I - a existência da União;
II - o livre exercício do Poder Legislativo, do Poder Judiciário, do Ministério Público e dos Poderes constitucionais das unidades da Federação;
III - o exercício dos direitos políticos, individuais e sociais;
IV - a segurança interna do País;
V - a probidade na administração;
VI - a lei orçamentária;
VII - o cumprimento das leis e das decisões judiciais.

Fonte: http://www.planalto.gov.br/ccivil_03/constituicao/ConstituicaoCompilado.htm

A Câmara dos Deputados votou pela admissibilidade da acusação. O Senado por maioria simples aceita ou não a decisão da câmara e, caso aceite, tem até 180 dias para julgar. O julgamento é presidido pelo presidente do Supremo Tribunal Federal. Também são precisos 2/3 dos votos no senado para condenação.

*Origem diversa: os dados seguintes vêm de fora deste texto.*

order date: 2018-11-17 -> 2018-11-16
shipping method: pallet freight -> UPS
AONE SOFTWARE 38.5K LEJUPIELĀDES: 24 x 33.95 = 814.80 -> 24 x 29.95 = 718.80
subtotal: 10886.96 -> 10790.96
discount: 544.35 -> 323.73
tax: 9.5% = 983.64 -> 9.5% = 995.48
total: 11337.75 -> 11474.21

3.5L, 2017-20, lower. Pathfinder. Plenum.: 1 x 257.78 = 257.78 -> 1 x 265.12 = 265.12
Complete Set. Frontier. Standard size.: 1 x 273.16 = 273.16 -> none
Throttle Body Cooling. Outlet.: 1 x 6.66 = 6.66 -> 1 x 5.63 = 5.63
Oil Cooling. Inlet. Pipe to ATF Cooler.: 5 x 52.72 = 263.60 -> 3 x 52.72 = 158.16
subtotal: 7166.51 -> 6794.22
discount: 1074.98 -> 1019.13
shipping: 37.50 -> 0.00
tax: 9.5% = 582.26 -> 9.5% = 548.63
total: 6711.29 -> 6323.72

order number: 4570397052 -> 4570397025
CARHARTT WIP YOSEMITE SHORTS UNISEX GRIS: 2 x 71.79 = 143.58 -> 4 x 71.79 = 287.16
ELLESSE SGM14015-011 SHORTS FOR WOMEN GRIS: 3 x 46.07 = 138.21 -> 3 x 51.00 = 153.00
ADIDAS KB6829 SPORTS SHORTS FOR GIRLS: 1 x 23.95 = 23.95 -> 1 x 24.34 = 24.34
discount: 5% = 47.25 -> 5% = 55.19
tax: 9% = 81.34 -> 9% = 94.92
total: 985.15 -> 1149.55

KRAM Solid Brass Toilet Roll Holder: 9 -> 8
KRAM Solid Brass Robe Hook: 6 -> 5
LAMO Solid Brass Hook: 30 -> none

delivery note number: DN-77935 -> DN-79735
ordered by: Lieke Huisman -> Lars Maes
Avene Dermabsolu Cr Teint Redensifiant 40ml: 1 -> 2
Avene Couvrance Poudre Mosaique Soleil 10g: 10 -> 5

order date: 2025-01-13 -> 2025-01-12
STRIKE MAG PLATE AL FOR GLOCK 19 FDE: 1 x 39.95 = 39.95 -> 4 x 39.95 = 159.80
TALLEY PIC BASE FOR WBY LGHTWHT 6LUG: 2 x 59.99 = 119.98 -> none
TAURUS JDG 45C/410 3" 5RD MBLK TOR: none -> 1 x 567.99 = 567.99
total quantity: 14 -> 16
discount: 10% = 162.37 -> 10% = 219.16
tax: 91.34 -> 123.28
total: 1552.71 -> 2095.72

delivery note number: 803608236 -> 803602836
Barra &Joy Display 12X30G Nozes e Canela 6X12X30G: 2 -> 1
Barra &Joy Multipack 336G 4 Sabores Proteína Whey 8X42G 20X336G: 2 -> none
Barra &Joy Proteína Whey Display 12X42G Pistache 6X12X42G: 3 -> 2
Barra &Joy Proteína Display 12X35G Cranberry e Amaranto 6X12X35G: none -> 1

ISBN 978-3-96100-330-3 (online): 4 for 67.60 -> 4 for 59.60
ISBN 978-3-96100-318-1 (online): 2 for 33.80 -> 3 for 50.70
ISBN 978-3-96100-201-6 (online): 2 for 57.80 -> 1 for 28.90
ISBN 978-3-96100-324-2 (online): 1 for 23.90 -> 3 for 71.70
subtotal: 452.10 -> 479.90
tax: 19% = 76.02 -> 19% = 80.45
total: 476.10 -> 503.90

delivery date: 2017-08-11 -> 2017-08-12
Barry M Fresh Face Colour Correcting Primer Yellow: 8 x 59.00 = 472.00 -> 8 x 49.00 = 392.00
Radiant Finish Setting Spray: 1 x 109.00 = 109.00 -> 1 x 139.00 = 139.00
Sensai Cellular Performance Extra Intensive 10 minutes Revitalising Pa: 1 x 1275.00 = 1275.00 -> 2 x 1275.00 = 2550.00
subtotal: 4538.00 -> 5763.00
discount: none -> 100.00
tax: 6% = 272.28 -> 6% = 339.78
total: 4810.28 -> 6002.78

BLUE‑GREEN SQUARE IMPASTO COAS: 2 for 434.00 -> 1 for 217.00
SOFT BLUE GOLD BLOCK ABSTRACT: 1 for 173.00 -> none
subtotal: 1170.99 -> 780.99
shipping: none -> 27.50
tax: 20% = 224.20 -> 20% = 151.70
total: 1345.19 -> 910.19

P.S.: Concordo com o último parágrafo do seu texto. A Constituição de 1988 tornou o Brasil um país praticamente ingovernável. O texto é uma imensa colcha de retalhos, com 91 emendas em 27 anos e meio.

Unknown disse...

Quem está habituado a acompanhar a vida partidária brasileira lê (e não acredita) nas imputações constantes que revistas como Veja e outras fazem dos acontecimentos e actos dos "malandros". Para haver algum caminho de reforma duradoura do Brasil, e sair da permanente irresponsabilidade moral e politica, seria hora de se sentarem os principais lideres e procurarem uma reforma realmente séria e que torne estável e governável, este panorama (desde evangélicos a anti isto e aquilo) que como é visível não se consegue levar a sério.